This story popped back into my mind the other day.  All the roles have changed in the time that has passed, but it still makes me giggle.

I used to be a much more competitive person.  I don’t know if I’ve mellowed with age or have fallen into the just don’t give a shit category, but I must say that the lack of competition has made me a much calmer person.  Like when I play volleyball, I would rather lose a good match than win in a blowout.  Or when I do a race, I am not all that concerned with my time.

Somehow, that topic of competitive time came up in conversation yesterday at the Cess Pool.  (The Cess Pool is pet name for a local watering hole where I like to enjoy conversation.)  One of the regulars was all jazzed up because he had lost some weight and, pretty much out of nowhere, bet my friend $50 that he could run a 400 in under 60 seconds.  Now, considering how often said regular steps outside to smoke a cigarette and how much vodka and bourbon said regular consumes, I couldn’t see how that was possible. But trying to be nice and not point out the vices, I asked, “How old are you?"

He responded, “49.”

A few seconds of silence ensued.

My friend’s reply, “When I was in high school, I ran the third leg of a 4x400 relay and my best times were around 55.  WHEN I WAS 18.  The best guys ran 51s.  AND THEY WERE 18."

The last sentence was not only said loudly, but very slowly.  


“I couldn’t run a sub 60 400 and I am in decent shape,” I said.

“You train for endurance,” he responded, “you don’t train for speed.”

Pardon me, I didn’t know Michael Johnson drank at the Cess Pool.

The regular insisted he could do a sub 60 400 through lots of gesturing and strange faces.  It was grandiose, grotesque,  then slightly pathetic, but overall, amusing.  He requested 90 days to train. He says training starts by running a block and then walking a block. 

"A journey of a thousand miles..."


Hands were shaken.  He requested that we record his glorious moment for posterity.  He wanted a copy of the day’s Argus Leader in the opening shot so there would be no question on the date. He called for a tape to break at the finish line.

Really, he did.

Then he went outside for a cigarette.

My friend and I Googled some 400 m record times. World class male athletes run 43+. World class females run 47+.  I texted my brother and he said his best time, when he was 18, was a 55.

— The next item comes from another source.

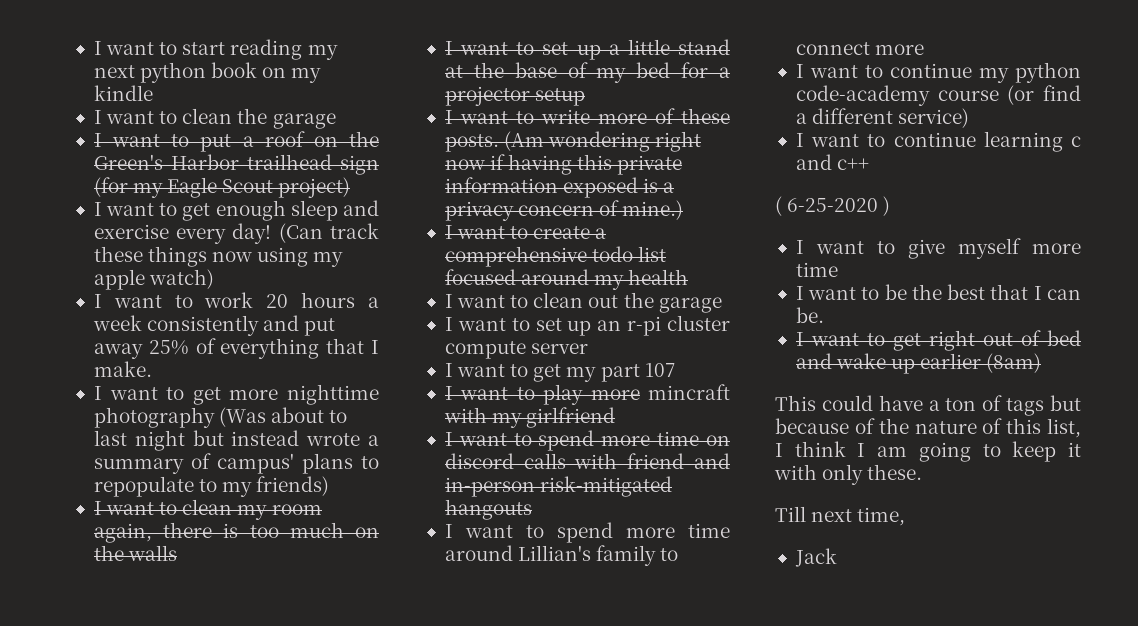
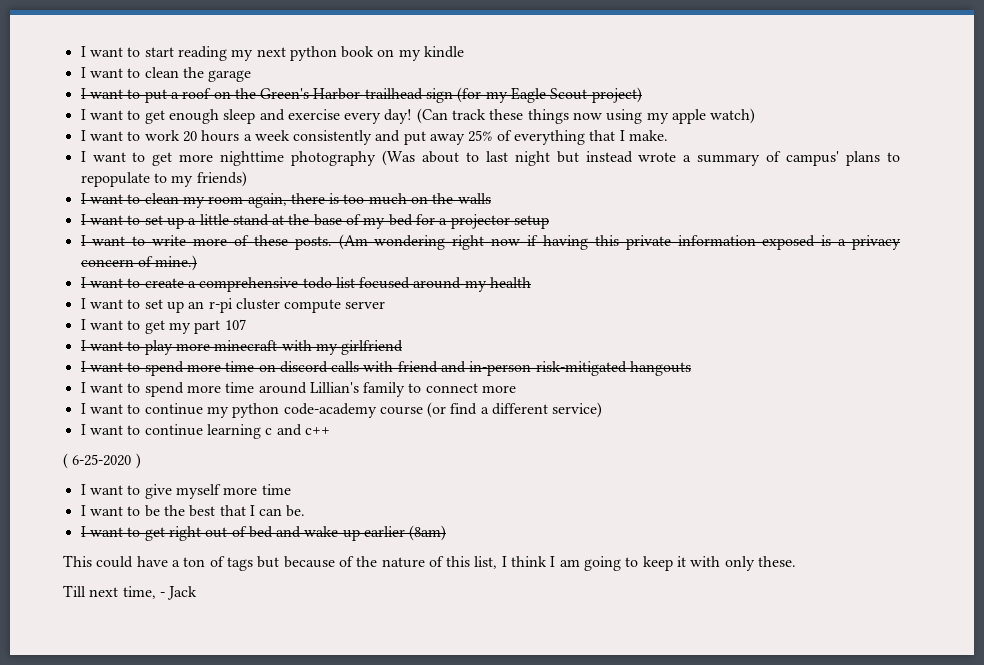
[444,292,722,313] // I want to clean out the garage -> (532, 282) none
[648,384,730,400] mincraft -> [214,340,278,351] minecraft
(906, 516) // -> [159,592,165,597] -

So, come August 9, 2011, at 5:15 p.m., location to be determined, a 6-3, 180 pound drinker and smoker who has walked this earth for 49 years will attempt a sub 60 400.  Or maybe he will have a heart attack.  The part I don’t understand about all this is the ego.  The clear contention that this was gonna happen and it was gonna be easy.  Was it male ego or a general lack of humility?  Or had he had just enough vodka that it seemed possible?  Too bad he made the bet with a sober guy in front of a sober witness.

I think I’m gonna let it slide and not say anything about the bet for at least a month. Then one day, I’m gonna casually ask him how the training is going, probably while he’s on the way outside to have a smoke.


The race never happened.  I was ready.  Something about a hammie, relayed to me through slurred speech and whirls of cigarette smoke.